A ideia de que no campo se vai trabalhar menos do que na cidade é o maior engano desta dicotomia. Aquilo de que o campo nos protege é das pequenas tentações do dia-a-dia, que por outro lado constitui aquilo de que muito citadinos arrependidos mais gostam. Julgar que no campo se vai ter menos trabalho e os menos ensejos lúdicos (só que mais baratos), quando no fundo acontece o contrário, é o que leva mais românticos a fazer as malas de volta.
Uma casa de campo nunca está definitivamente pintada, nem reparada, nem sequer limpa. Mesmo que contratemos ajuda: temos de estar presentes, trocar impressões, fazer psicologia, distribuir cervejas. Depois há o jardim, crescendo tresloucado. O cão, que nos vem pôr brinquedos no colo, em busca de folia. A campainha, tocando como louca.
Carteiros, padeiros, peixeiros. Fiéis em peditório para as festas do Espírito Santo e miúdos a vender rifas para a festa da escola e funcionários da Câmara a avisar que vamos ficar duas horas sem água - a campainha do meu portão parece ser a mulher mais amada de Terra Chã. Ainda por cima é um homem: um sino que se puxa com uma corda, como nas igrejas à hora certa.
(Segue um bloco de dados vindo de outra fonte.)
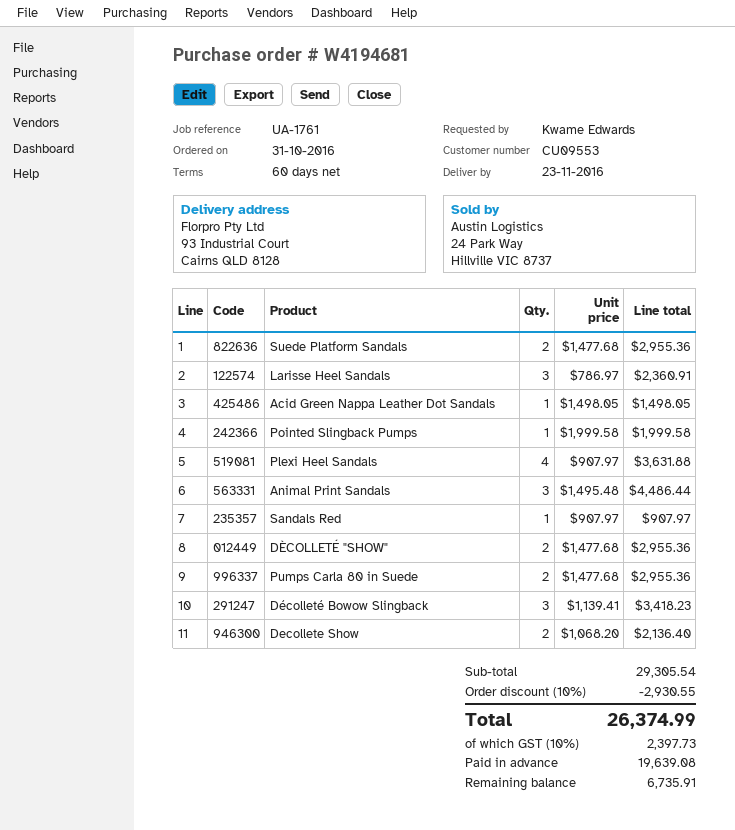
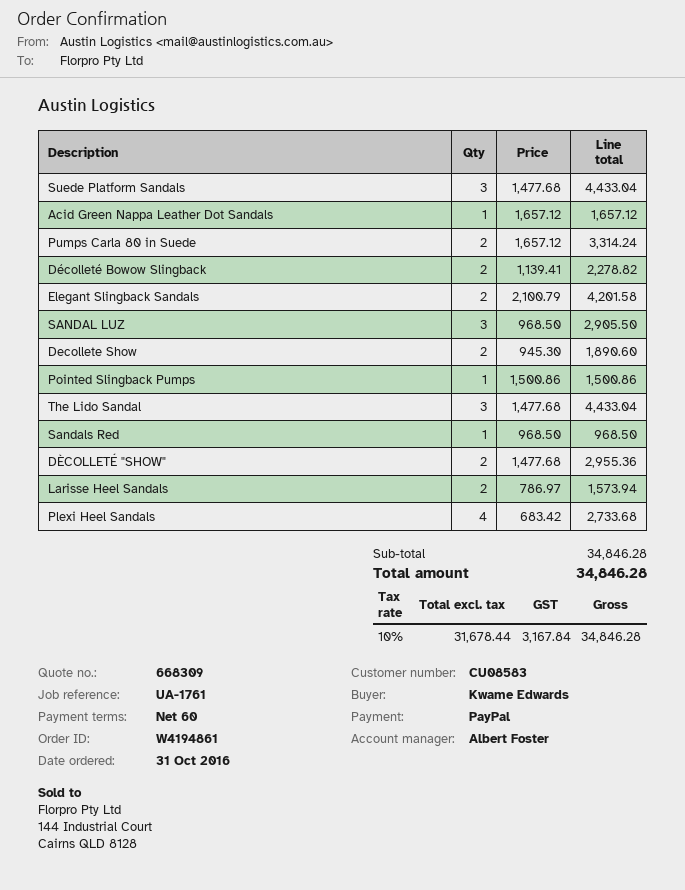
order number: W4194681 -> W4194861
customer number: CU09553 -> CU08583
Suede Platform Sandals: 2 x 1477.68 = 2955.36 -> 3 x 1477.68 = 4433.04
Larisse Heel Sandals: 3 x 786.97 = 2360.91 -> 2 x 786.97 = 1573.94
Acid Green Nappa Leather Dot Sandals: 1 x 1498.05 = 1498.05 -> 1 x 1657.12 = 1657.12
Pointed Slingback Pumps: 1 x 1999.58 = 1999.58 -> 1 x 1500.86 = 1500.86
Plexi Heel Sandals: 4 x 907.97 = 3631.88 -> 4 x 683.42 = 2733.68
Animal Print Sandals: 3 x 1495.48 = 4486.44 -> none
Sandals Red: 1 x 907.97 = 907.97 -> 1 x 968.50 = 968.50
Pumps Carla 80 in Suede: 2 x 1477.68 = 2955.36 -> 2 x 1657.12 = 3314.24
Décolleté Bowow Slingback: 3 x 1139.41 = 3418.23 -> 2 x 1139.41 = 2278.82
Decollete Show: 2 x 1068.20 = 2136.40 -> 2 x 945.30 = 1890.60
Elegant Slingback Sandals: none -> 2 x 2100.79 = 4201.58
SANDAL LUZ: none -> 3 x 968.50 = 2905.50
The Lido Sandal: none -> 3 x 1477.68 = 4433.04
subtotal: 29305.54 -> 34846.28
discount: 10% = 2930.55 -> none
tax: 10% = 2397.73 -> 10% = 3167.84
total: 26374.99 -> 34846.28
Depois chega o fim-de-semana e há motoserras, corta-relvas, berbequins. Quase todos os sábados há ao menos um berbequim, ao longo da manhã - e às vezes até é o meu.
O campo também pode ser uma chinfrineira. E tem invejas. E tem mesquinhezes. E castigações, e ignorâncias atávicas, e convenções tontas. O que quer que haja na cidade, também o há no campo, porque se pode fugir de tudo menos do Homem. Até no alto de uma montanha sozinhos, ou mesmo no fundo do mar - até aí ele continuará dentro de nós.
O campo tem a espécie toda sem deixar de ter natureza, exultante e libertadora. O que poderia haver de mais maravilhoso?


in A Vida no Campo de Joel Neto (Marcador, 2016).